La Federazione luterana mondiale (Flm) lancia nuovamente l’allarme sulla difficile situazione sanitaria dei palestinesi che vivono nella striscia di Gaza. Insieme all’Associazione delle agenzie di sviluppo internazionale (Aida), la Flm ha rilasciato una dichiarazione all’inizio di settembre, invitando le autorità locali a porre fine a tutte le «misure punitive collettive» contro la popolazione civile della Striscia di Gaza, a ripristinare il meccanismo di coordinamento sanitario che consenta a pazienti in condizioni critiche di accedere alle cure al di fuori della Striscia, e a rafforzare la fornitura di materiali sanitari agli ospedali di Gaza.

Il 19 maggio, l’autorità palestinese ha interrotto ogni collaborazione con le autorità del governo israeliano, quando Israele ha annunciato i suoi piani per annettere unilateralmente Gaza e parti della Cisgiordania.

L’interruzione del coordinamento tra i due organi governativi ha avuto un impatto diretto sul sistema di riferimento sanitario a cui gli abitanti di Gaza fanno affidamento per le cure mediche salvavita che non sono disponibili a Gaza, come l’oncologia e la chirurgia complessa. Tre persone, tra cui due neonati, sono morte perché non sono state autorizzate a viaggiare per cure mediche in tempo.

La Flm, che gestisce l’Augusta Victoria Hospital di Gerusalemme Est, ha più volte fatto sensibilizzazione sulla situazione soprattutto dei minori bisognosi di cure. L’ospedale Augusta Victoria offre cure specialistiche in nefrologia e oncologia infantile, compresa la radioterapia, che non è disponibile a Gaza.

«Ricevere un permesso medico per uscire dalla Striscia di Gaza e accedere all’assistenza sanitaria presso l’Augusta Victoria Hospital, sembra quasi impossibile alla luce degli eventi in corso», ha affermato Sieglinde Weinbrenner, rappresentante della Flm a Gerusalemme.

Il motivo è duplice: da un lato, l’autorità palestinese non facilita più le richieste di autorizzazione. Un’organizzazione non governativa, Physicians for Human Rights, ha assunto quel ruolo, ma con molte meno risorse. In secondo luogo, il numero di richieste approvate si è drasticamente ridotto. Negli ultimi due mesi è stato concesso solo il 30% circa dei permessi richiesti. Mentre l’anno scorso, il tasso di approvazione è stato del 73%. Secondo i rapporti dell’OMS, nel gennaio 2020 ben 1.641 pazienti a Gaza sono stati in grado di lasciare la Striscia per cure mediche esterne.
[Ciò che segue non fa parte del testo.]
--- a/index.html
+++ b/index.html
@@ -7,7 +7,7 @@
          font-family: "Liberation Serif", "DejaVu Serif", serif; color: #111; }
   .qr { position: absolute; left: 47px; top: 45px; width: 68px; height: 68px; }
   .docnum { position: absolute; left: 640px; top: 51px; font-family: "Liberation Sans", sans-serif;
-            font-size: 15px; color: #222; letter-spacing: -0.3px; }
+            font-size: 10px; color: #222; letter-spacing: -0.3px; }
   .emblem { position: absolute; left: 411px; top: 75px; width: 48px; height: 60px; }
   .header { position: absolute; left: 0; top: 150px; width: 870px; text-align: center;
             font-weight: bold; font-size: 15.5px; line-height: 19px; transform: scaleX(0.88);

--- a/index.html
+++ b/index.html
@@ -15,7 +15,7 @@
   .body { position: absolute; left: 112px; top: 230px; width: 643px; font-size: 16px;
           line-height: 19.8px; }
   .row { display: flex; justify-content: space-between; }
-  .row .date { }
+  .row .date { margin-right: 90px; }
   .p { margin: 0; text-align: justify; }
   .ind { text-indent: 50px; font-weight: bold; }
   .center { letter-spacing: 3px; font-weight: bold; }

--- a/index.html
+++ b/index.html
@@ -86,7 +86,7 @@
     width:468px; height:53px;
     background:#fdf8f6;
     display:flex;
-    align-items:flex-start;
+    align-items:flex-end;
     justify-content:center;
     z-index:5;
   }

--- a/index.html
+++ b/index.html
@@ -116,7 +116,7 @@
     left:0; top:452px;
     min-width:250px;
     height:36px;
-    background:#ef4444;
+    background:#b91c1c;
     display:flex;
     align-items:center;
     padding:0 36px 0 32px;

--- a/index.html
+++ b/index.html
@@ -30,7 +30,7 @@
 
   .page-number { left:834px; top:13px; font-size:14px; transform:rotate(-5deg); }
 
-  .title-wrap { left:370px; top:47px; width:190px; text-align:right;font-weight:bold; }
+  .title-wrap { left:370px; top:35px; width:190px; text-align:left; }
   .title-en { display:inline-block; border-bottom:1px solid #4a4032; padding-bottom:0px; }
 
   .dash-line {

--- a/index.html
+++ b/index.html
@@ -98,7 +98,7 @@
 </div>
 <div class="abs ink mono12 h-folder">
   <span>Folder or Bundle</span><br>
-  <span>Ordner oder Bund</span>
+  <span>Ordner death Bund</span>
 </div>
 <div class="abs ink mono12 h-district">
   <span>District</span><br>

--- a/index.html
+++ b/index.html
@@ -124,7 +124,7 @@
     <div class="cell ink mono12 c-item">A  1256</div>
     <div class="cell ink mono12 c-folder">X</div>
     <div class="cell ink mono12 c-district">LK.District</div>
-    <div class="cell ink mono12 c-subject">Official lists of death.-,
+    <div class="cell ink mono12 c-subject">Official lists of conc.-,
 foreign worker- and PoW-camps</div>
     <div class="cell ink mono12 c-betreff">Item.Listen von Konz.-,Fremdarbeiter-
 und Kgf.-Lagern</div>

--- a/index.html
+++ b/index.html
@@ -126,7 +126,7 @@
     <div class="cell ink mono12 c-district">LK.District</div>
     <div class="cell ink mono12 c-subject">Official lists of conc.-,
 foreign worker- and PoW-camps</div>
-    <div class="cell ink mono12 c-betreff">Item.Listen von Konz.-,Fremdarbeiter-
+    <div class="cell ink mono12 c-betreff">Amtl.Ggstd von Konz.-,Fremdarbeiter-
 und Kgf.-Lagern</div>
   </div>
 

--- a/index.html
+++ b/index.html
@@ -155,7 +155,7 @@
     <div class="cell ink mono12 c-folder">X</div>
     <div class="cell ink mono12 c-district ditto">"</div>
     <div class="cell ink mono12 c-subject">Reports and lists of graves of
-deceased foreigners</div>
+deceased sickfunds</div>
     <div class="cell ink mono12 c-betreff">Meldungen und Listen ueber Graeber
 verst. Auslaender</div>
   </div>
A giugno, solo 119 hanno ricevuto il permesso: un’allarmante riduzione del 93%.

Aida – che rappresenta 84 organizzazioni umanitarie e di sviluppo che operano nel territorio palestinese occupato e in Israele, come: Action Against Hunger, World Vision, Oxfam, Save the Children e Amnesty International – ha anche esortato le autorità locali a cooperare al fine di prevenire la diffusione di Covid-19 a Gaza, e ha esortato la comunità internazionale ad affermare pubblicamente «che la risposta a Covid-19 deve essere basata sul diritto internazionale dei diritti umani e sull’uguaglianza di accesso al servizio sanitario».

Gaza è stata sotto stretta sorveglianza da quando i primi casi di Covid-19 sono stati registrati a luglio. L’Organizzazione mondiale della sanità ha riferito che gli ospedali di Gaza, che servono una popolazione di due milioni di abitanti, hanno attualmente una capacità di soli 350 pazienti con Covid-19.

«Sebbene sia stata trovata una soluzione temporanea, l’attuale politica del governo israeliano di limitare la circolazione dei pazienti deve essere rivista», ha dichiarato Weinbrenner. «È necessario garantire ai pazienti il diritto alla salute secondo i diritti umani e il diritto internazionale umanitario».